La celebración oficial del aniversario del 9 de Julio en el Teatro Odeón de Concordia estuvo marcada por la exclusión de los trabajadores despedidos por el municipio local, quienes se manifestaban en el exterior del recinto. Una valla policial impidió el acceso a la gala a los casi 400 empleados que perdieron su empleo, en una ciudad que figura entre las más empobrecidas del país.
La situación de los despedidos, a quienes se les terminó su relación laboral, refleja una precarización que se arrastra desde hace tiempo. Las familias afectadas no ven solución en los detalles administrativos que el gobierno local menciona, pues en la práctica no resuelven la falta de ingresos. La vulnerabilidad de estos trabajadores los convierte en víctimas de una doble injusticia: el despido y la precariedad histórica.

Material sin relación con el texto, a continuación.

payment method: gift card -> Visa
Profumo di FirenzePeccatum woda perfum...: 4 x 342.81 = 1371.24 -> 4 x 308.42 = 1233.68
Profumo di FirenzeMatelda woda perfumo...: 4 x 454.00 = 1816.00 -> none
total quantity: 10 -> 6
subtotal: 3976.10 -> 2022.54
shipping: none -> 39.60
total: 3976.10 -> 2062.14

Críticas a las formas, no al fondo
Un dato que llama la atención es que, a diferencia de ocasiones anteriores, no se ha visto un regodeo masivo con los despidos. Incluso un partido vecinal aliado al oficialismo y un exfuncionario municipal pidieron «, «respeto y humanidad» : «para los trabajadores afectados. Sin embargo, estas voces no cuestionaron las desvinculaciones en sí mismas, que dejan a cientos de familias en la pobreza, sino la forma en que se realizaron, en muchos casos mediante un mensaje de WhatsApp. Para el columnista, no criticar los despidos sino solo sus formas es un acto de cinismo, aunque también revela que el morbo y la crueldad ya no divierten a buena parte de la población como antes.
El autor cita a Luis Ignacio García, quien señala que el gobierno de Javier Milei ha logrado articular austeridad y goce, dos conceptos incompatibles. García sostiene que el ajuste se ha radicalizado y convertido en un motivo de goce colectivo, simbolizado por la motosierra. Mostrar el despido de miles de trabajadores como un trofeo político instituye un clima de época regido por la crueldad y el goce que esa crueldad puede ofrecer a escala masiva.

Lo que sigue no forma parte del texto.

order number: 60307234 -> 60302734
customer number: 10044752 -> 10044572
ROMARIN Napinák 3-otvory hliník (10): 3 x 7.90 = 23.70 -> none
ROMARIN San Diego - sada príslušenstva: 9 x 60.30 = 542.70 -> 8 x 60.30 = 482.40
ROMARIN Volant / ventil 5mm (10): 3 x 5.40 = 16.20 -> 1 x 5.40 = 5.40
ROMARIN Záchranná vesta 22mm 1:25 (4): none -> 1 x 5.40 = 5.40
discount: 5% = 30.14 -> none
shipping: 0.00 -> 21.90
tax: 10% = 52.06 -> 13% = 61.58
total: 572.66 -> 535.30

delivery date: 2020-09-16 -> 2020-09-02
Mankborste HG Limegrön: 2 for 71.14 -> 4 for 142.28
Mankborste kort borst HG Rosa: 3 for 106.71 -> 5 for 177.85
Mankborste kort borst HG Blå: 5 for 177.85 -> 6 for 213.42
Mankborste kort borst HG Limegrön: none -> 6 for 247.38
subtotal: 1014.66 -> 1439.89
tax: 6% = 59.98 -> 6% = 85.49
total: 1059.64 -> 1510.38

La cultura de la crueldad en crisis
El columnista sugiere que la cultura de la crueldad, alimentada por los efectos de la pandemia y un relato de austeridad que hoy parece menos creíble, podría estar comenzando a agotarse. El daño al mercado interno por los despidos masivos en una ciudad económicamente devastada, el aumento del desempleo, la pobreza y el hambre, así como la destrucción de la salud y la educación, están dejando al descubierto las falacias que antes eran argumentos convincentes.
En este contexto, la gente canaliza sus tensiones a través del sufrimiento compartido por los triunfos agónicos de la selección de fútbol, una metáfora del drama argentino: puro sufrimiento para sobrevivir. El columnista concluye que esa alegría merece ser festejada por el sufrido pueblo.